WaveRNN is an autoregressive neural vocoder. Before diving into WaveRNN itself, let's break that statement down a bit.

A text-to-speech (TTS) system which converts text into spoken audio is comprised of many components. For instance, the frontend of a TTS engine converts input text to phonemes. Prosody and acoustic models assign durations to those phonemes and convert them into spectrograms (or equivalent acoustic features). Finally, a unit selection algorithm or a vocoder convert those acoustic features into an audio waveform.
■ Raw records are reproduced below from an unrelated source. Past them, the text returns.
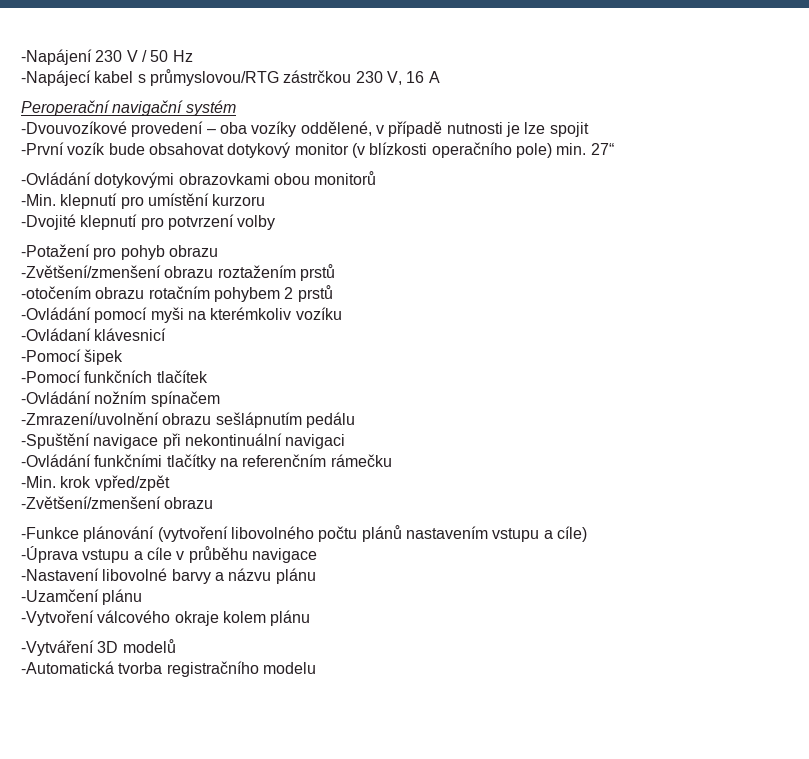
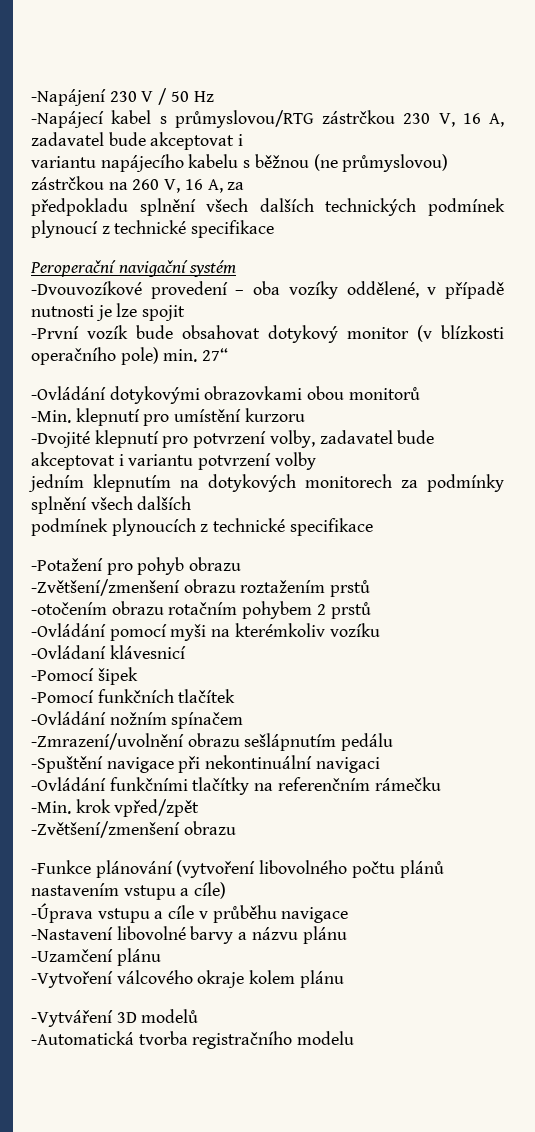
- -Napájecí kabel s průmyslovou/RTG zástrčkou 230 V, 16 A
+ -Napájecí kabel s průmyslovou/RTG zástrčkou 230 V, 16 A, zadavatel bude akceptovat i
+ variantu napájecího kabelu s běžnou (ne průmyslovou) zástrčkou na 260 V, 16 A, za
+ předpokladu splnění všech dalších technických podmínek plynoucí z technické specifikace
- -Dvojité klepnutí pro potvrzení volby
+ -Dvojité klepnutí pro potvrzení volby, zadavatel bude akceptovat i variantu potvrzení volby
+ jedním klepnutím na dotykových monitorech za podmínky splnění všech dalších
+ podmínek plynoucích z technické specifikace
A neural vocoder is the last step in a speech synthesis pipeline.

To summarize, a neural vocoder is a neural network based algorithm for converting audio from an acoustic feature representation (such as log mel spectrograms) to a waveform.

(To synthesize audio, the spectrogram representation must already exist and have been created by another step in the TTS pipeline. WaveRNN alone cannot generate speech from text.)
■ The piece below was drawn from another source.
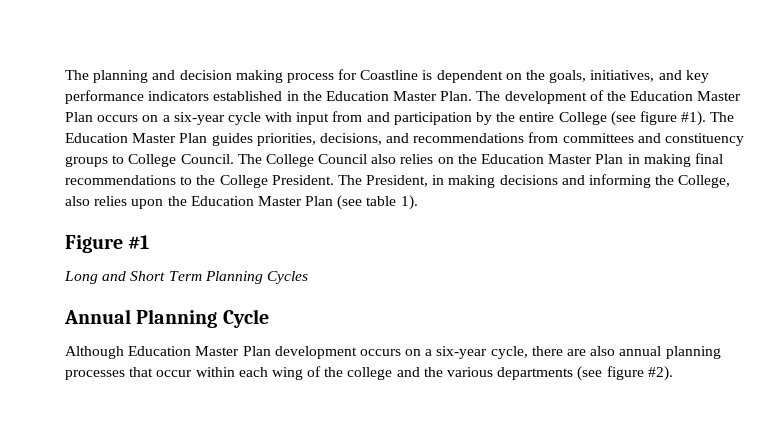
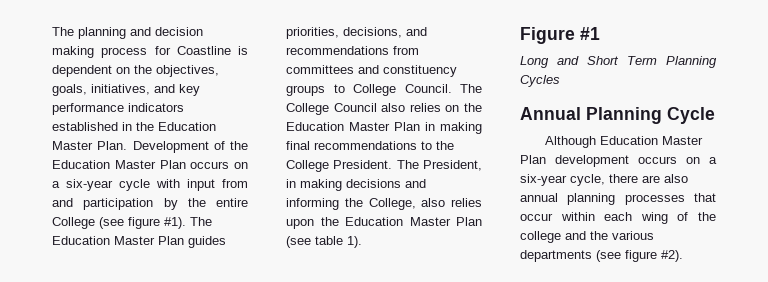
- The planning and decision making process for Coastline is dependent on the goals, initiatives, and key performance indicators established in the Education Master Plan.
+ The planning and decision making process for Coastline is dependent on the objectives, goals, initiatives, and key performance indicators established in the Education Master Plan.
- The development of the Education Master Plan occurs on a six-year cycle with input from and participation by the entire College (see figure #1).
+ Development of the Education Master Plan occurs on a six-year cycle with input from and participation by the entire College (see figure #1).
There are many possible ways to build a neural vocoder – autoregressive models, GANs, invertible normalizing flows, diffusion models. Audio synthesis is one of the most well-studied areas of neural generative modeling, lagging only behind image synthesis.
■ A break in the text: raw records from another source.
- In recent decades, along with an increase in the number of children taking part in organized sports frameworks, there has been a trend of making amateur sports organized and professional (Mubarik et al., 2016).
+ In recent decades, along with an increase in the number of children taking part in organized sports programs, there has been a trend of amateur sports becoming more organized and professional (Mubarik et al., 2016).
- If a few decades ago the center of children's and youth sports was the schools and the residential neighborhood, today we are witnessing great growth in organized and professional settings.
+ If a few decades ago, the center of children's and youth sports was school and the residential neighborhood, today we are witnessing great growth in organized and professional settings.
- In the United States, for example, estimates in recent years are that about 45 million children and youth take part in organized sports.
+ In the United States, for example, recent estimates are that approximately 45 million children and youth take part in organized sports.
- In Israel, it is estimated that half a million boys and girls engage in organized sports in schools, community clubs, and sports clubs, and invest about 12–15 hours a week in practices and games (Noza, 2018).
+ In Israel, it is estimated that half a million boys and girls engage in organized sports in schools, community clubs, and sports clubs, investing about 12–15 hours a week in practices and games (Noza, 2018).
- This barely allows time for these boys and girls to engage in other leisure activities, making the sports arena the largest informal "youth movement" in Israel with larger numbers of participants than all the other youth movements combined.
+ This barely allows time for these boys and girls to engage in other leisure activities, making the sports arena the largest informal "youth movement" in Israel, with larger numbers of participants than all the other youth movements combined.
An audio waveform consists of thousands of samples. Each sample is a single number corresponding to an instantaneous reading from a microphone. An autoregressive model (such as WaveRNN) generates a stream of audio by predicting the next sample given all previous samples and the spectrograms of nearby audio frames.

To generate audio, we start with an empty audio stream and predict  the first sample. Using the first sample, we predict the second sample. Using the first and second samples, we predict the third sample. This continues until the entire waveform is generated. The spectrograms are an extra input to each of these predictions and guide all the predictions made by WaveRNN, which is trained to generate audio which corresponds to the spectrograms it is given.

Baseline WaveRNN

In this section (and elsewhere), we assume that you are familiar with the basics of neural networks and deep learning. If not, grabbing a book (like this one or this one) may help.

WaveRNN consists of a few conceptual pieces:

  • The sample embeddings take the raw audio samples and process them to be used as inputs to the autoregressive network.
  • A conditioning network processes the log mel spectrogram features. This network is small and fast and consists of a few layers of convolutions. The outputs of this network are used as inputs to the autoregressive network.
  • The autoregressive network takes the conditioning information and sample embeddings up to a time t and predicts an audio sample for time t + 1.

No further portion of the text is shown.